**What this task involves:** Keep the images out and copy every entry below exactly.
════════
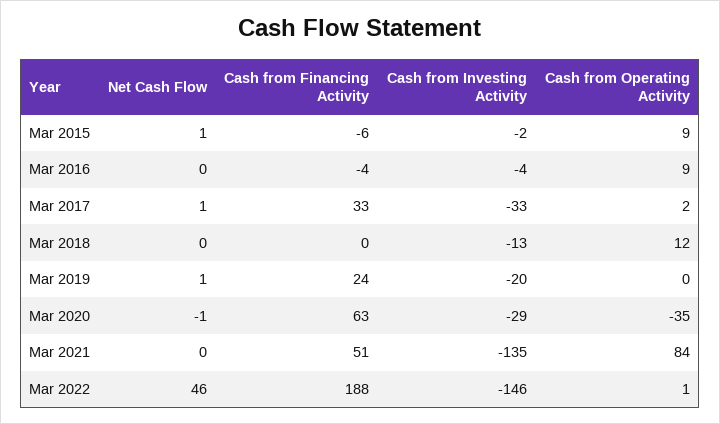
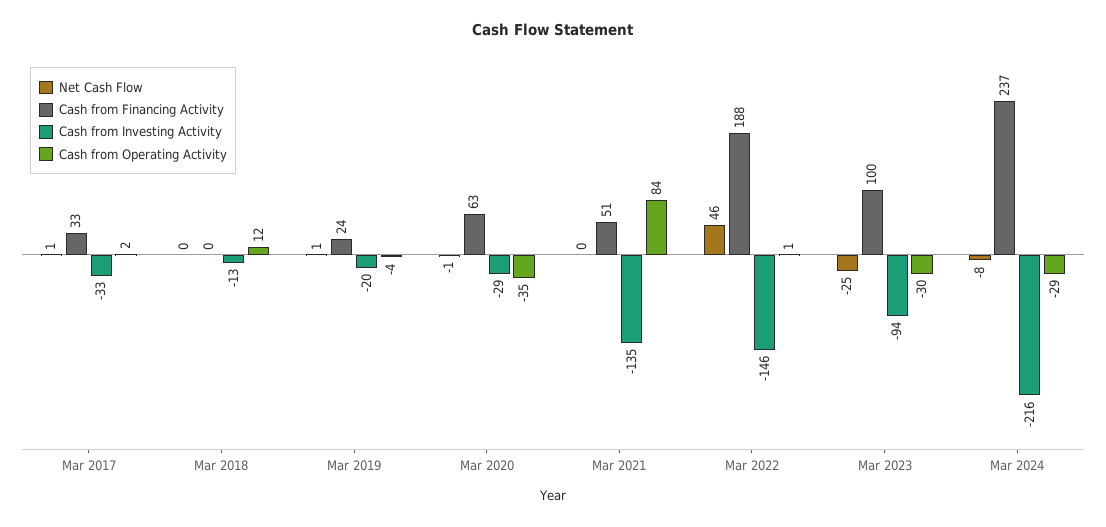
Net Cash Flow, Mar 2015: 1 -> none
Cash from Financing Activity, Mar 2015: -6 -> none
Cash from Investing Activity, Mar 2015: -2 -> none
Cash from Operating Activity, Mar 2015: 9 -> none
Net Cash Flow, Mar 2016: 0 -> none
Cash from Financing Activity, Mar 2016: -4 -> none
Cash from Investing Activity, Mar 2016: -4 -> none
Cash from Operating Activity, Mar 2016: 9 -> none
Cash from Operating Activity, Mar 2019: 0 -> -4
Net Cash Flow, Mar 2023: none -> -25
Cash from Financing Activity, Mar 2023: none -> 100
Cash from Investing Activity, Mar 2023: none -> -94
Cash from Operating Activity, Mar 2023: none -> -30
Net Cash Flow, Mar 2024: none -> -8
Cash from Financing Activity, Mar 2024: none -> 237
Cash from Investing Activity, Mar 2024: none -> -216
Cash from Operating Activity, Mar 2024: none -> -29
════════
**Reply:**
Net Cash Flow, Mar 2015: 1 -> none
Cash from Financing Activity, Mar 2015: -6 -> none
Cash from Investing Activity, Mar 2015: -2 -> none
Cash from Operating Activity, Mar 2015: 9 -> none
Net Cash Flow, Mar 2016: 0 -> none
Cash from Financing Activity, Mar 2016: -4 -> none
Cash from Investing Activity, Mar 2016: -4 -> none
Cash from Operating Activity, Mar 2016: 9 -> none
Cash from Operating Activity, Mar 2019: 0 -> -4
Net Cash Flow, Mar 2023: none -> -25
Cash from Financing Activity, Mar 2023: none -> 100
Cash from Investing Activity, Mar 2023: none -> -94
Cash from Operating Activity, Mar 2023: none -> -30
Net Cash Flow, Mar 2024: none -> -8
Cash from Financing Activity, Mar 2024: none -> 237
Cash from Investing Activity, Mar 2024: none -> -216
Cash from Operating Activity, Mar 2024: none -> -29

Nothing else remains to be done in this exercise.